INPUT DATA:
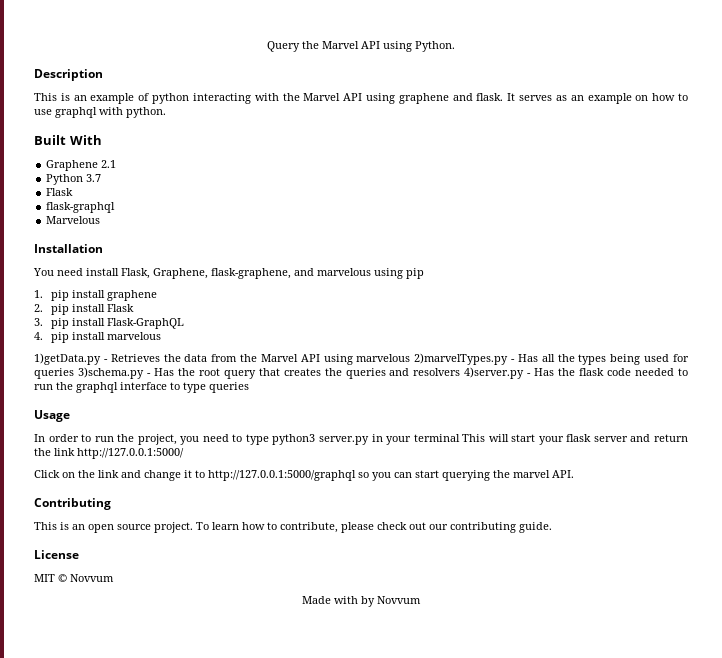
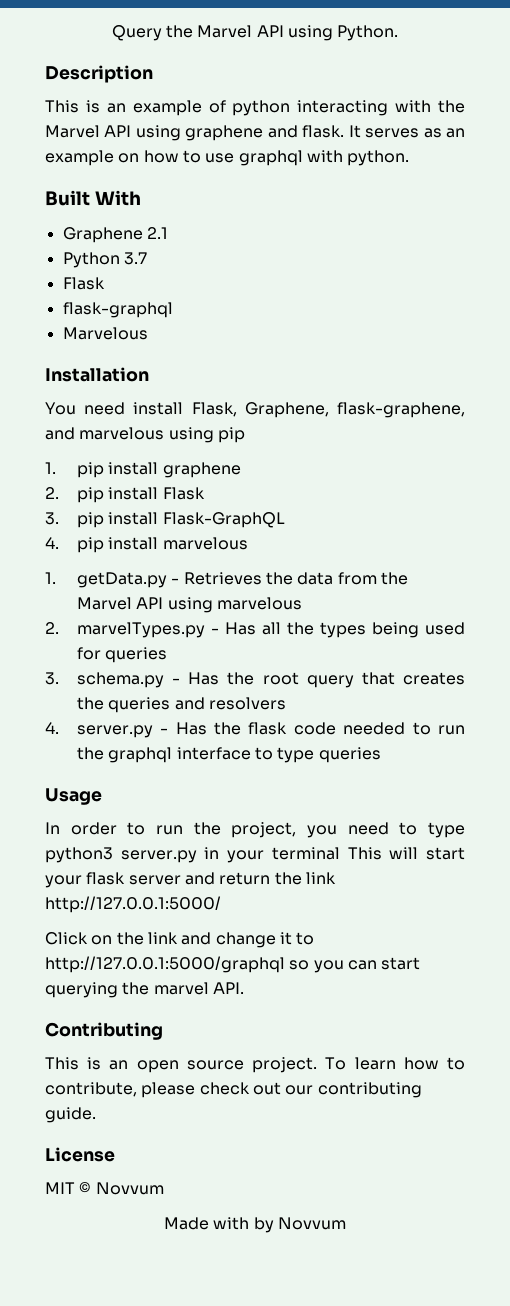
[34,353,101,365] 1)getData.py -> [45,572,167,588] 1. getData.py
[414,353,509,365] 2)marvelTypes.py -> [45,622,205,638] // 2. marvelTypes.py
[77,367,144,379] 3)schema.py -> [45,672,164,688] // 3. schema.py
[464,367,525,379] 4)server.py -> [45,722,153,738] // 4. server.py

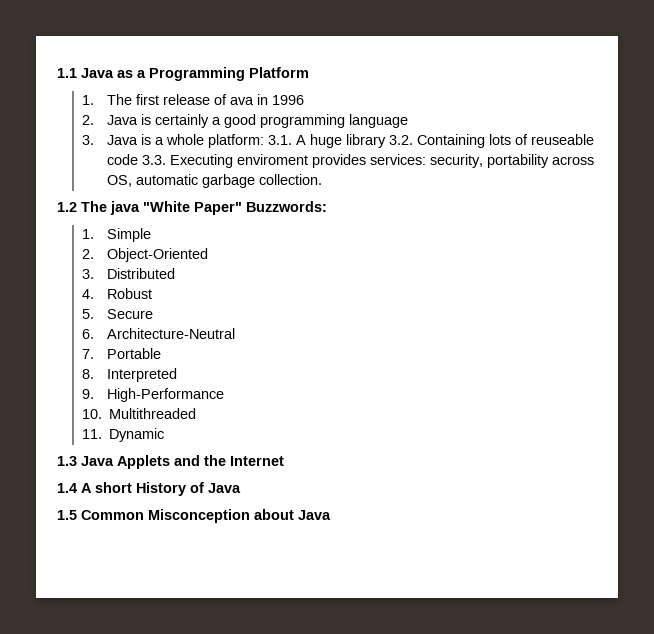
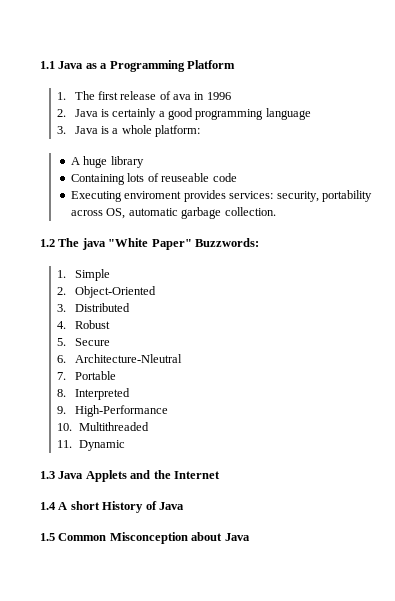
[268,135,293,145] 3.1. -> (201, 131) //
[389,135,414,145] 3.2. -> (144, 162) //
[142,155,167,165] 3.3. -> (237, 177) //
[107,328,236,339] Architecture-Neutral -> [74,354,182,363] Architecture-Nleutral

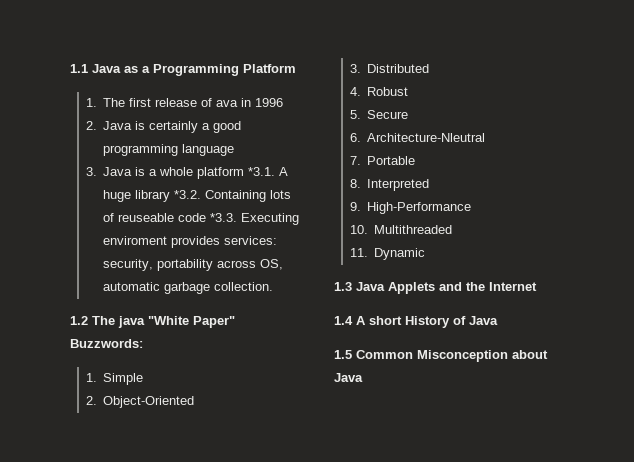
[155,125,201,137] platform: // -> [197,167,276,179] platform *3.1.
(144, 162) // -> [174,190,202,199] *3.2.
(237, 177) // -> [210,213,238,222] *3.3.

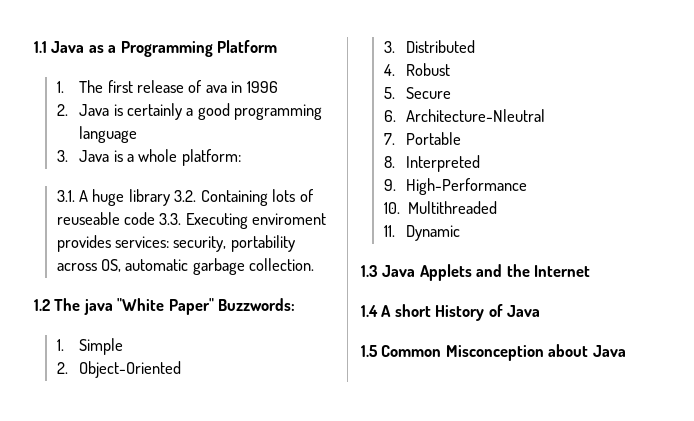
[197,167,276,179] platform *3.1. -> [181,149,241,166] [56,190,75,202] platform: // 3.1.
[174,190,202,199] *3.2. -> [174,190,197,202] 3.2.
[210,213,238,222] *3.3. -> [159,213,182,225] 3.3.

EXERCISE DETAILS: Exactly as written, restate the lines from the one that contains "[464,367,525,379] 4)server.py ->" through the final line of the data, both ends included, but leave out the pictures.

EXERCISE OUTPUT:
[464,367,525,379] 4)server.py -> [45,722,153,738] // 4. server.py

[268,135,293,145] 3.1. -> (201, 131) //
[389,135,414,145] 3.2. -> (144, 162) //
[142,155,167,165] 3.3. -> (237, 177) //
[107,328,236,339] Architecture-Neutral -> [74,354,182,363] Architecture-Nleutral

[155,125,201,137] platform: // -> [197,167,276,179] platform *3.1.
(144, 162) // -> [174,190,202,199] *3.2.
(237, 177) // -> [210,213,238,222] *3.3.

[197,167,276,179] platform *3.1. -> [181,149,241,166] [56,190,75,202] platform: // 3.1.
[174,190,202,199] *3.2. -> [174,190,197,202] 3.2.
[210,213,238,222] *3.3. -> [159,213,182,225] 3.3.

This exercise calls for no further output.